In an autobiographical Note, written more than half a century after the event of taking Orders-which he justly describes as a turning-point in his life-Cardinal Manning recounts the motives which induced him in the year 1832 to resign his post in the Colonial Office and become a clergyman in the Church of England:-



“At this time I came to know a Harry Blunt of Chelsea, and found him not only earnest but highly intelligent. He had been, I think, twelfth or fourteenth wrangler. All this made a new thought spring up in me-not to be a clergyman in the sense of my old destiny, but to give up the world and to live for God, and for souls. This grew on me daily.
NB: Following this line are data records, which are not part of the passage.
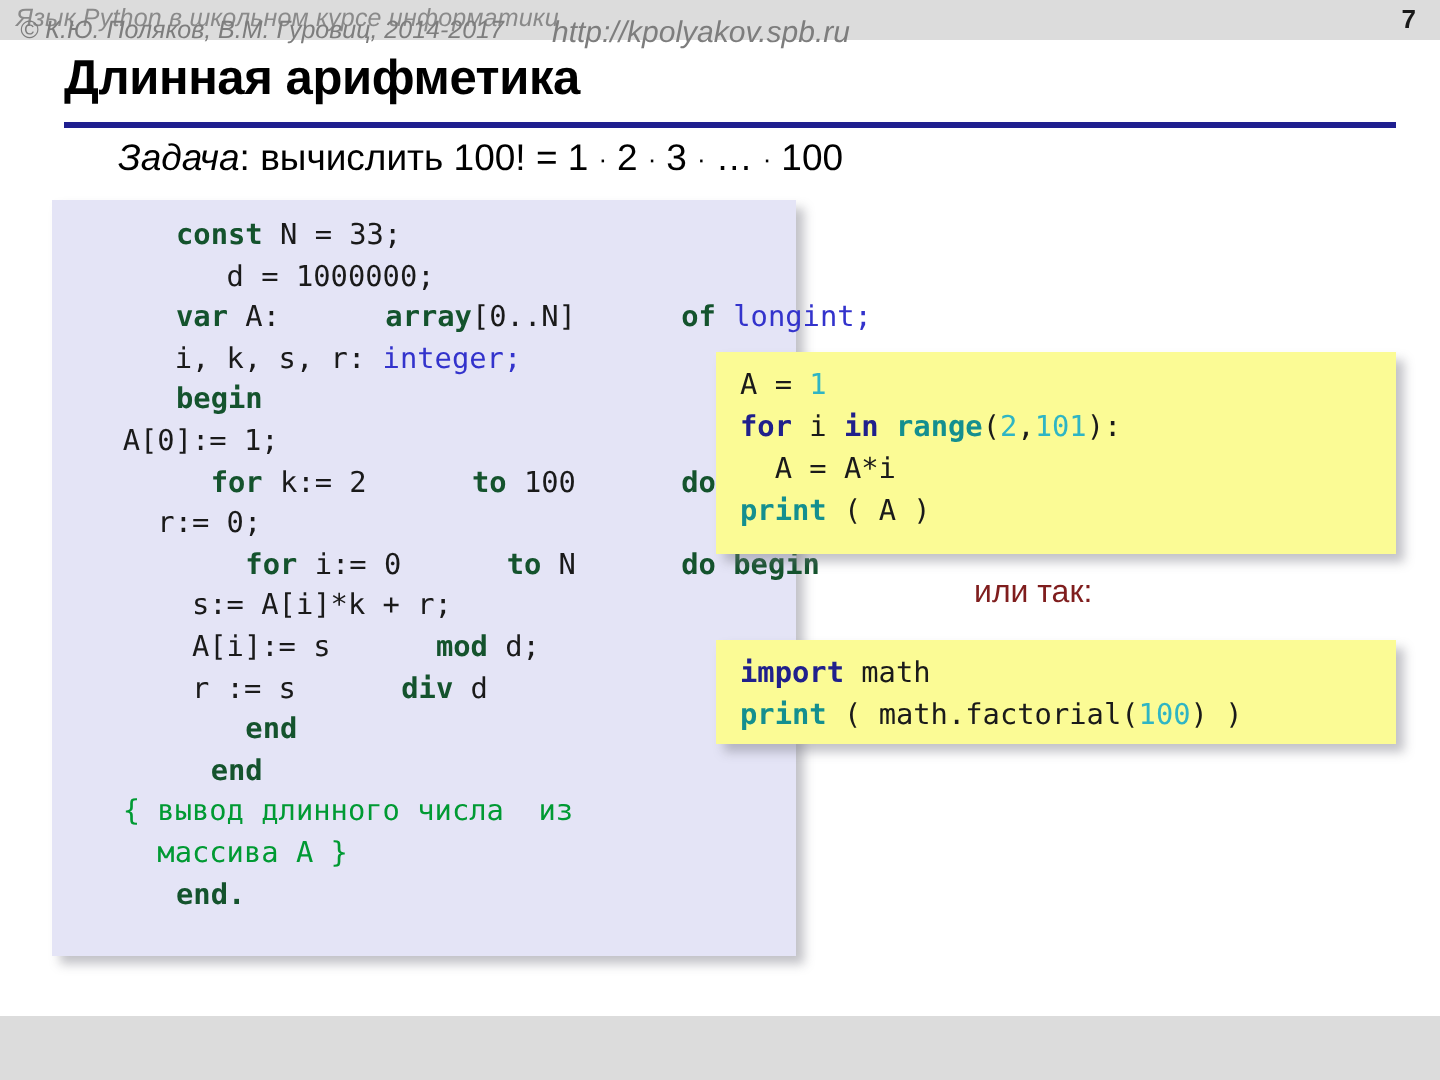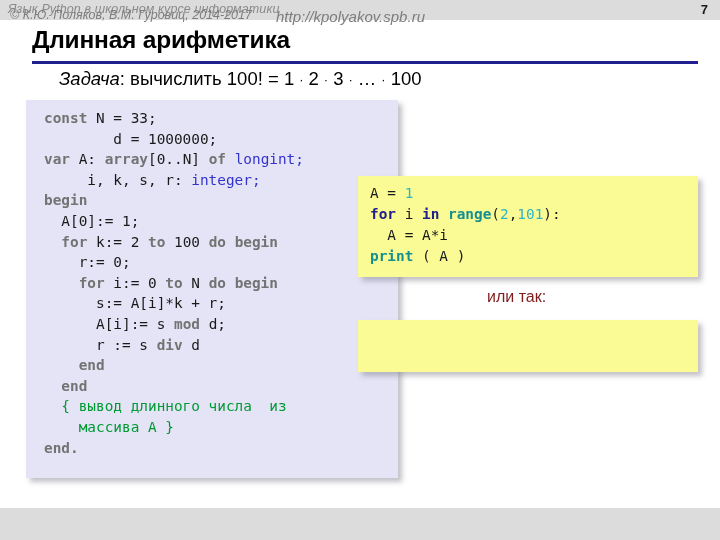--- a/index.html
+++ b/index.html
@@ -125,7 +125,7 @@
   }
 
   
-  .kw      { font-weight: bold; color: #737373; }
+  .kw      { font-weight: bold; color: #14532d; margin-left: 44px; }
   .type    { color: #3333cc; }
   .comment { color: #009a33; margin-top: 30px; }
   .pykw    { color: #20208c; font-weight: bold; }

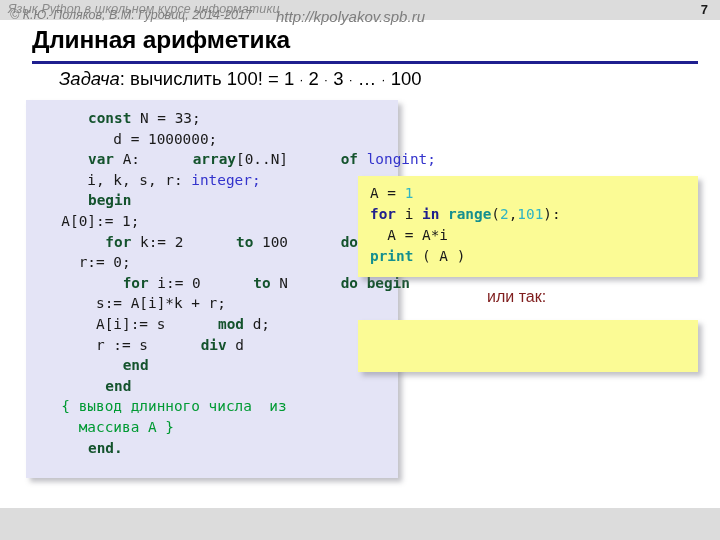--- a/index.html
+++ b/index.html
@@ -180,7 +180,7 @@
 <div id="alt-note">или так:</div>
 
 <div id="python-panel-2" class="py-panel">
-  <div class="py-code code-body"></div>
+  <div class="py-code code-body"><div><span class="pykw">import</span><span class="plain"> math</span></div></div>
 </div>
 
 <div id="footer-band"></div>

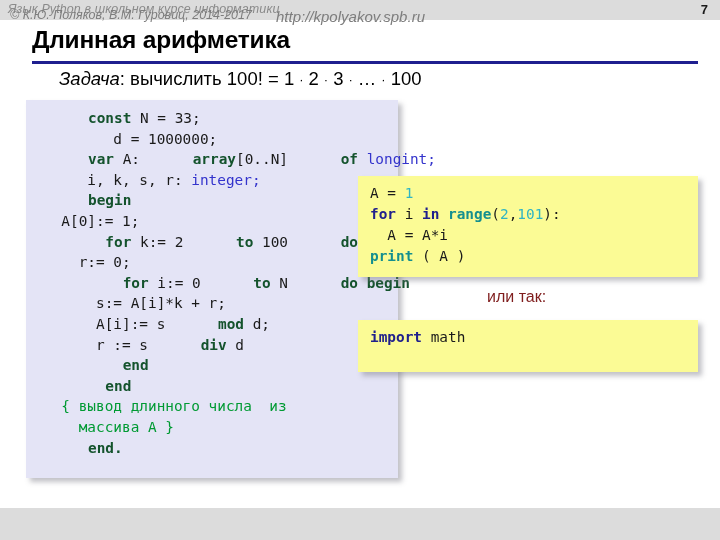--- a/index.html
+++ b/index.html
@@ -180,7 +180,7 @@
 <div id="alt-note">или так:</div>
 
 <div id="python-panel-2" class="py-panel">
-  <div class="py-code code-body"><div><span class="pykw">import</span><span class="plain"> math</span></div></div>
+  <div class="py-code code-body"><div><span class="pykw">import</span><span class="plain"> math</span></div><div><span class="pyteal">print</span><span class="plain"> ( math.factorial(</span><span class="pynum">100</span><span class="plain">) )</span></div></div>
 </div>
 
 <div id="footer-band"></div>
I had been long praying much, and going habitually to churches. It was a turning-point in my life. I wrote and asked Harry Blunt to come and see me at the Colonial Office. He did so: and, after a long weighing of the case, I resolved to resign, and to give myself to the service of God, and of souls. My doubt was whether God had called me; and I had a great fear of going uncalled. It was as purely a call from God as all that He has given me since. It was a call ad veritatem et ad seipsum. As such I tested it, and followed it.”1 [Note: E. S. Purcell, Life of Cardinal Manning, i. 93.]